Warto przypomnieć, że swoją pierwszą bramkę kilka dni temu strzelił również Cabral. Argentyńczyk w ligowym meczu z Widzewem dał pewność Legii na utrzymanie, bo przecież wiadomo jak ciasno wygląda sytuacja w tabeli Ekstraklasy. W tym wypadku Legia musiała wypchać piter dukatów o łącznej wartości 150 tysięcy dolarów z opcją wykupienia. Czy na szalach można postawić dwa zdania wstecz? Oczywiście, w tym wypadku sprawa ma się troszkę inaczej.
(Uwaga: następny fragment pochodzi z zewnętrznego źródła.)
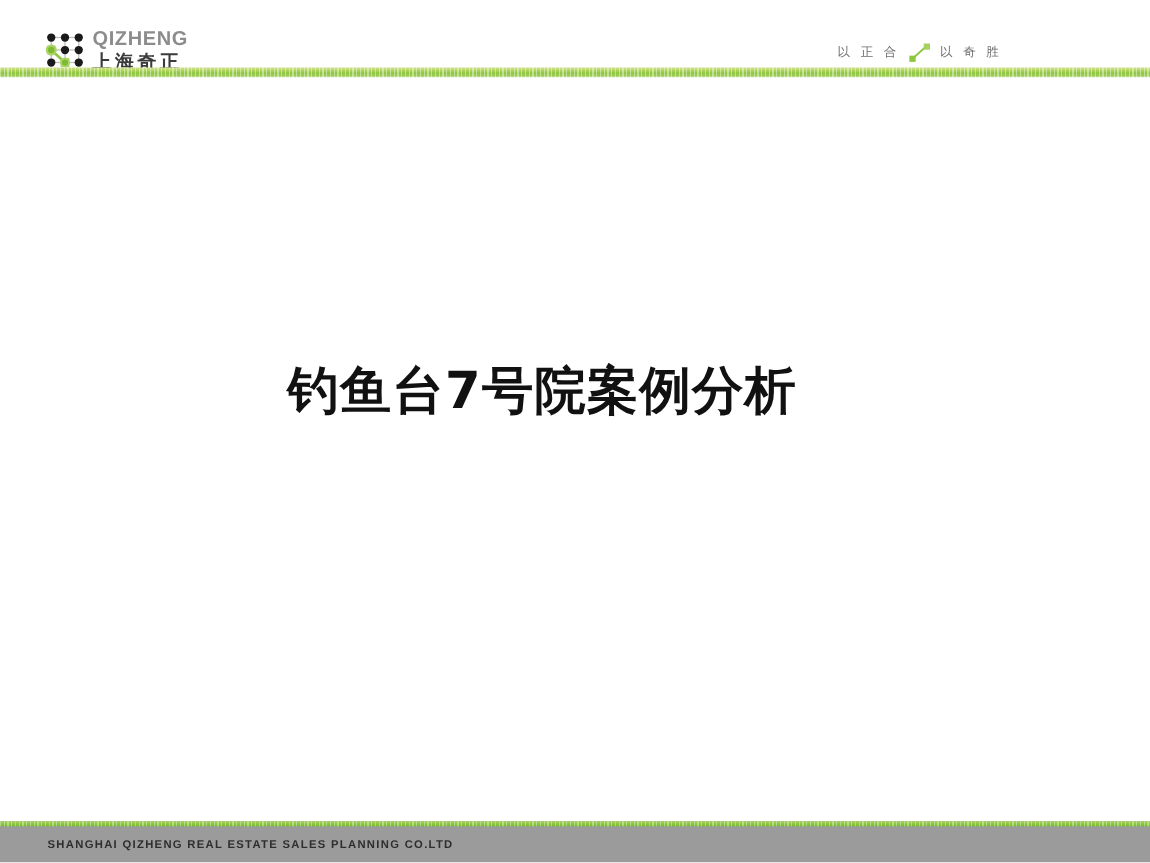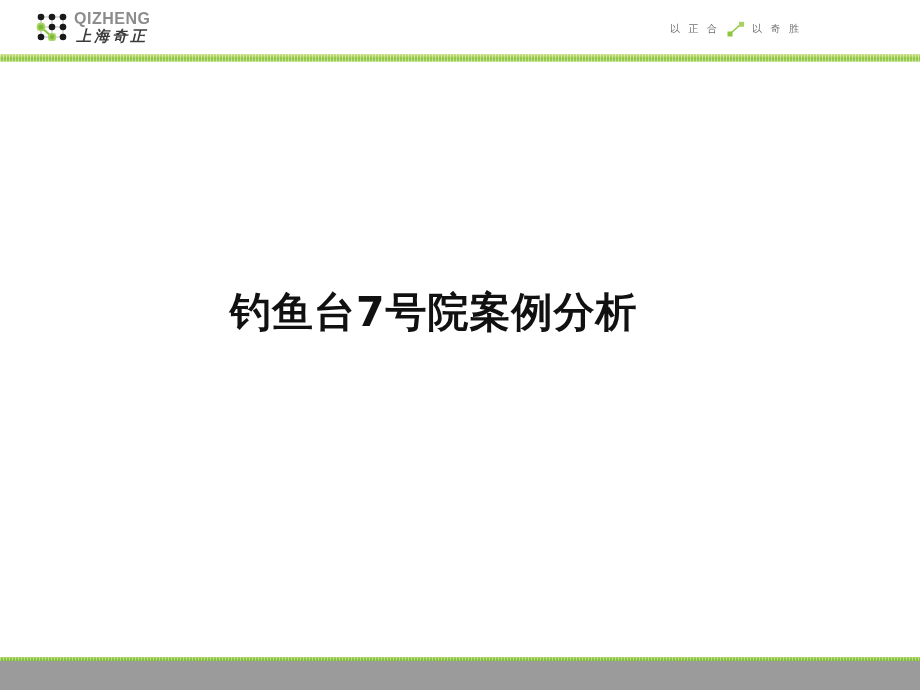--- a/index.html
+++ b/index.html
@@ -27,12 +27,11 @@
   
   .header {
     position: absolute;
-    top: 0;
+    top: 13px;
     left: 0;
     width: 828px;
     height: 54px;
     background: #ffffff;
-    text-align: center;
   }
 
   

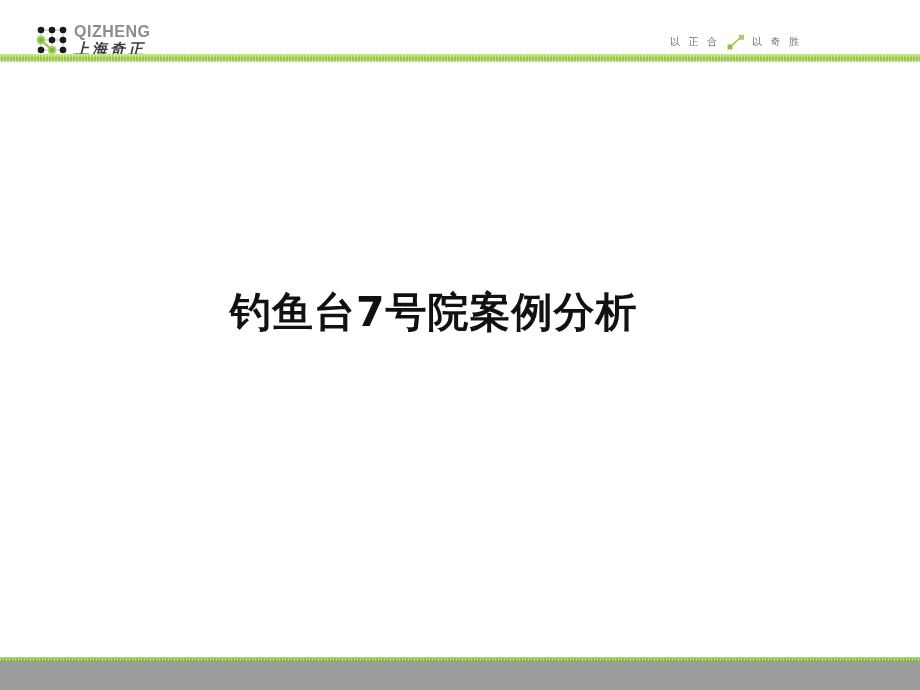--- a/index.html
+++ b/index.html
@@ -73,7 +73,6 @@
     letter-spacing: 3px;
     color: #3b3b3b;
     font-family: "DejaVu Sans", "Liberation Sans", sans-serif;
-    font-style: italic;
   }
 
   

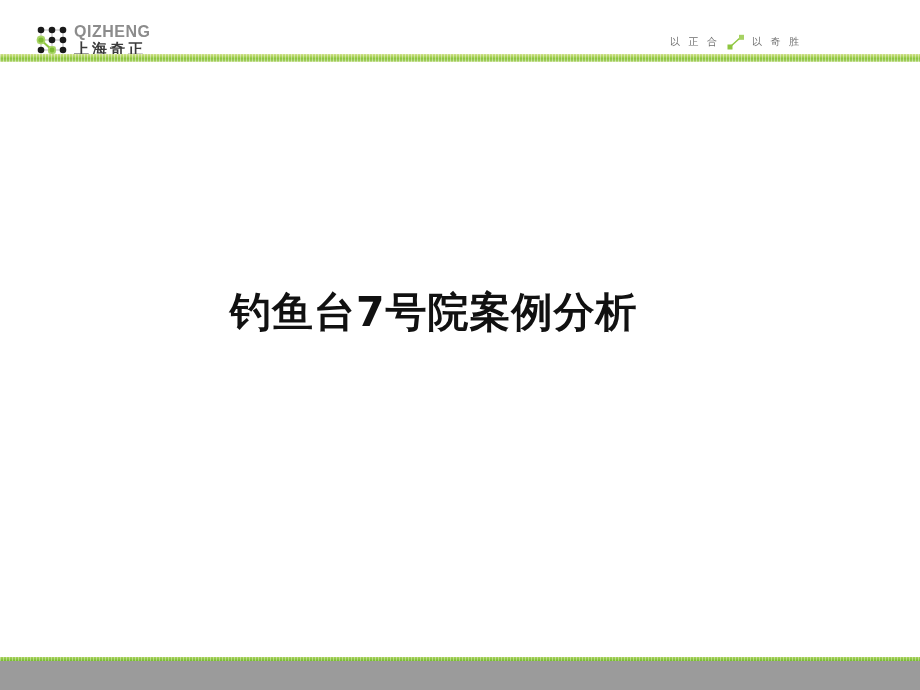--- a/index.html
+++ b/index.html
@@ -255,6 +255,7 @@
 
   <div class="footer">
     <div class="footer-rule"></div>
+    <div class="footer-text">SHANGHAI QIZHENG REAL ESTATE SALES PLANNING CO.LTD</div>
   </div>
 
 </div>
To nie bajer, że w Legii cele są dużo większe niż utrzymanie w Ekstraklasie. Cabral miał strzelać bramki na mistrzostwo, a nie o utrzymanie. Jednak paradoks tego sezonu polega na tym, że istnieją jeszcze matematyczne szanse na drugą koronę. Mierne, ale istnieją. Wszakże tak piszą się najwspanialsze ballady.
Trzeba przyznać, że to cwaniactwo warszawskiej drużyny, które objawiło się najwcześniejszymi wakacjami z zapewnieniem udziału w europejskich pucharach. Powstaje pytanie, czy taka istota sprawy zmotywuje do końca sezonu czy tylko położy na laurach? To jak wybór pomiędzy legendą a mitem.